Items from a data source:
■ ■ ■ ■ ■
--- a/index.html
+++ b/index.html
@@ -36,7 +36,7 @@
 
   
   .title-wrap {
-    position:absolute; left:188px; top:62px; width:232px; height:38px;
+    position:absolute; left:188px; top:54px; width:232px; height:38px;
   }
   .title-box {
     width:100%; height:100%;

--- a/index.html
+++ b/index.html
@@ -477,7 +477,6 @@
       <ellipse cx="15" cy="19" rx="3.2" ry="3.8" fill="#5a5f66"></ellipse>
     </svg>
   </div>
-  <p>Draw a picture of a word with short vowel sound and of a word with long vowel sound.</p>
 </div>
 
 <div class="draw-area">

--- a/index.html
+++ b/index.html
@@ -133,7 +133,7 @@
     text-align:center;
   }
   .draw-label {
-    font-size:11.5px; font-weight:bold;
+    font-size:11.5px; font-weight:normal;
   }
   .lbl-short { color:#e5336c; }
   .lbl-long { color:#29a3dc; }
■ ■ ■ ■ ■
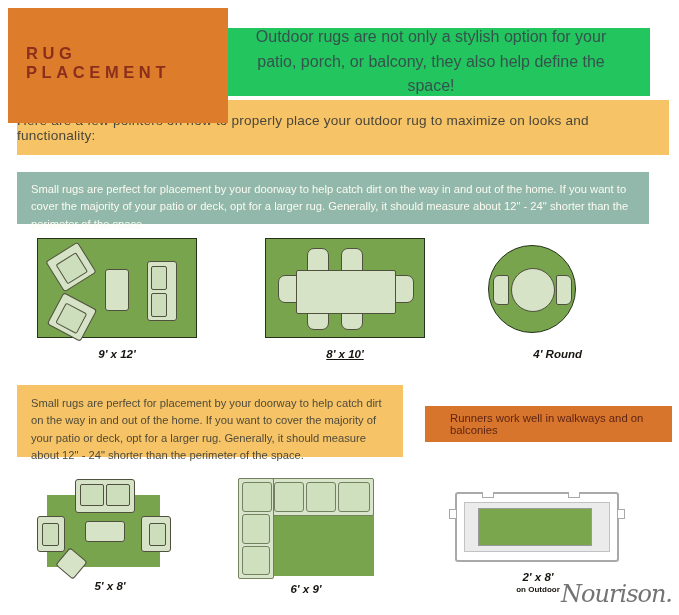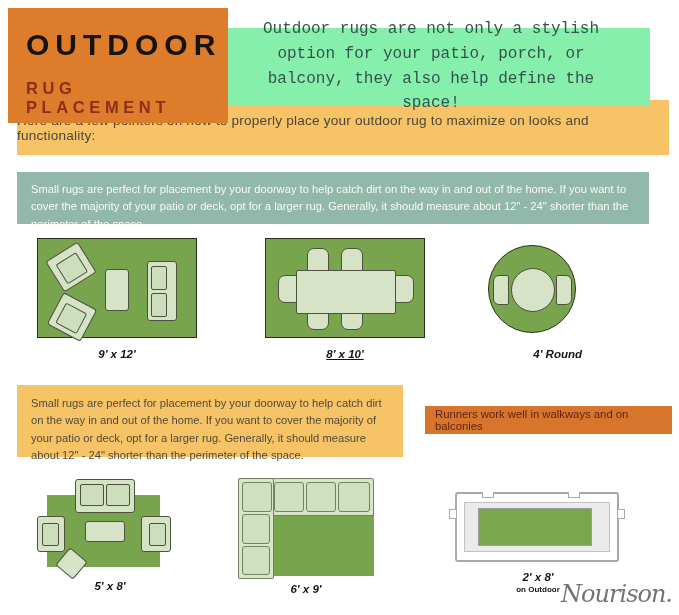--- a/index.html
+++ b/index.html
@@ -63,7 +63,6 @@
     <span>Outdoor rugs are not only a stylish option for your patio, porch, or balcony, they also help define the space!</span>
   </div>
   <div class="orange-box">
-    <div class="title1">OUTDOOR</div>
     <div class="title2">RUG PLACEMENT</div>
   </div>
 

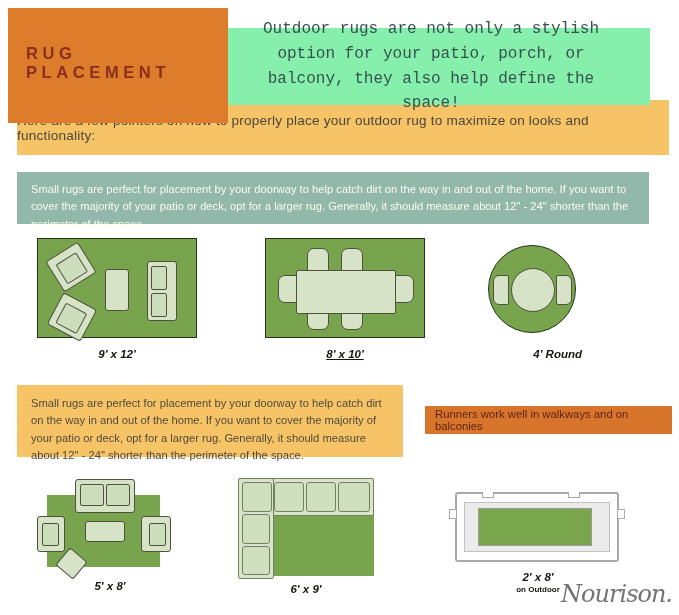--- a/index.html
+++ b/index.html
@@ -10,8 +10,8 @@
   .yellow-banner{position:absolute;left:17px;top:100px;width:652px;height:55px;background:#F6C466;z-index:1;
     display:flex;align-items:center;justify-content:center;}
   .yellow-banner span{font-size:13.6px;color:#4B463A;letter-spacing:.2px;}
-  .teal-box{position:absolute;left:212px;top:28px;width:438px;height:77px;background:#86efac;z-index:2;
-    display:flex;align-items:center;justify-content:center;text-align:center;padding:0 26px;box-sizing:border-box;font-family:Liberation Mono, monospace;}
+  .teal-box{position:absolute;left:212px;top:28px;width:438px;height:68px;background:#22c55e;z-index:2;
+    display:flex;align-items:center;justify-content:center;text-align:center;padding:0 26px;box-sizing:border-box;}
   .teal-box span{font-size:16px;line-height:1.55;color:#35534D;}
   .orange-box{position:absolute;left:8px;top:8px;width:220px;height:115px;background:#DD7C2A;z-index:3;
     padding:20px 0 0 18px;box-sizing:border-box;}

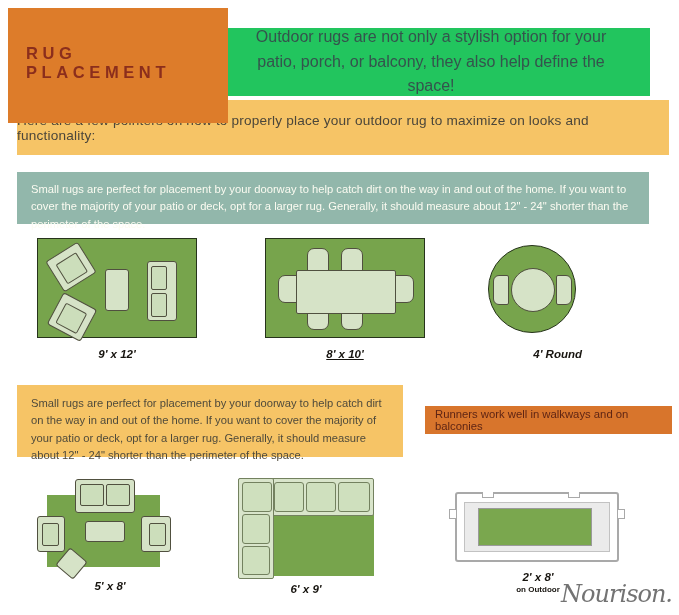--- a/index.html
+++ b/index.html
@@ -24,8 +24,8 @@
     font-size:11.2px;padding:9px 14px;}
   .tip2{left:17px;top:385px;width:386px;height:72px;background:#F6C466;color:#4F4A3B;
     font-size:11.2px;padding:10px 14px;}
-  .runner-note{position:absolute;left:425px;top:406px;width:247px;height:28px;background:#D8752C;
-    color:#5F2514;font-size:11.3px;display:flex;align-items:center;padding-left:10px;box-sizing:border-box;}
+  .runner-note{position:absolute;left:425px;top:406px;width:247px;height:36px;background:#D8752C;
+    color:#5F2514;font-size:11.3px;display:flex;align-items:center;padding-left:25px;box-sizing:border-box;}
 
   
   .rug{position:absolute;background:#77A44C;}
■ ■ ■ ■ ■
Problem to solve: Look through the entries above, find each line containing "orange", and copy it.

Answer space:
   <div class="orange-box">
   .orange-box{position:absolute;left:8px;top:8px;width:220px;height:115px;background:#DD7C2A;z-index:3;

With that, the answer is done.